Here is a scan of My essential function sketches
YOU MAY NOT USE MY PAGE. Copy it in your own hand.
Fri-Sun Do Ch 5 exercises #1-7 and continue if you need practice with the extra exponent practice.
View the last two Ch 5 videos at SUPPLEMENTAL MATERIALS, on continuous compounding and effective interest rate.
View all (yes, all) limit videos at VIDEOS
Read Ch 6. (Stay tuned here. One other post to come, which is practicing graphing piecewise functions.)
Mon Did you watch all the limit videos? Watch them again and use them and the examples in the book to do as many of the problems as you can so far.
Do Exercises p. 67 #1-12, #16-30 even.
The short of it is this: To find a limit, first plug in the x = a given. If you don't get a number, but get 0/0 or number/0, then you have to resort to algebra. The videos are your friend. I will be, too, but not till Wednesday.
Hint: I have posted the solutions already, so you could follow along.
Read Ch 9 Continuity
Find several more, including videos on graphing piecewise functions under Continuity in VIDEOS
Do Ch 9 pp 84-85 #1 a-e, 2 a-d, 4, 5, 6
Read Ch 7 and Ch 8
Short quiz on Friday on, compound interest, limits and continuity. No notes are allowed on this quiz.
Ch 5 Know all the formulas, n = finite and continuous compounding. Know how to solve for t. Effective interest rate.

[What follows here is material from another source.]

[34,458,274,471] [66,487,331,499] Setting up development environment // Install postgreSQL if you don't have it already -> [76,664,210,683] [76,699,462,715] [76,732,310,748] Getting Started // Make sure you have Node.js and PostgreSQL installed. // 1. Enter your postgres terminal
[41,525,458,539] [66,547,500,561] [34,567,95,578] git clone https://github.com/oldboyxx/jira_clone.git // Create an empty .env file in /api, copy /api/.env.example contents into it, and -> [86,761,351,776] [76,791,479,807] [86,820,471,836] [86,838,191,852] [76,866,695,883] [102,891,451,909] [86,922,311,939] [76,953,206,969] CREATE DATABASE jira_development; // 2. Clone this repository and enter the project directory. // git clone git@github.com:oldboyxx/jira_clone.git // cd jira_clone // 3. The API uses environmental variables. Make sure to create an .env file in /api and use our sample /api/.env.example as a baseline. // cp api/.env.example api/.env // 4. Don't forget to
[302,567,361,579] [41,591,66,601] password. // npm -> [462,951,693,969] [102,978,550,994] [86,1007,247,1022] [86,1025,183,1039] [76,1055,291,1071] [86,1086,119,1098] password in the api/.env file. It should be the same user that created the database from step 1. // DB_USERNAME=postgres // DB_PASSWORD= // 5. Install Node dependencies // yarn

Ch 6 Know how to take limits of all types, given a function and/or a graph.
Ch 7 Know the criteria of 'f is continuous at a point x = a' to use when you justify whether a function is continuous or fails. Be able to Graph a piecewise function. The video has two clear examples.
Fri-Sun Do Ch 7 Exercises p 72 #1, 2, 3 a-d
Mon Read Ch 8. Then, view the video, where Patrick finds the equation of the tangent line to f(x), but already has the derivative function f'(x) and evaluates it at the given point to get slope m. (Rather than doing the calculation of the limit of the DQ). This gives you the overall picture: Finding equation of tangent line to the curve
Homework on limit of difference quotient to hand in on Wednesday! Remember, it's easier to find the general limit at x = a, then substitute the three values -1, 0, 1 into this (the derivative!)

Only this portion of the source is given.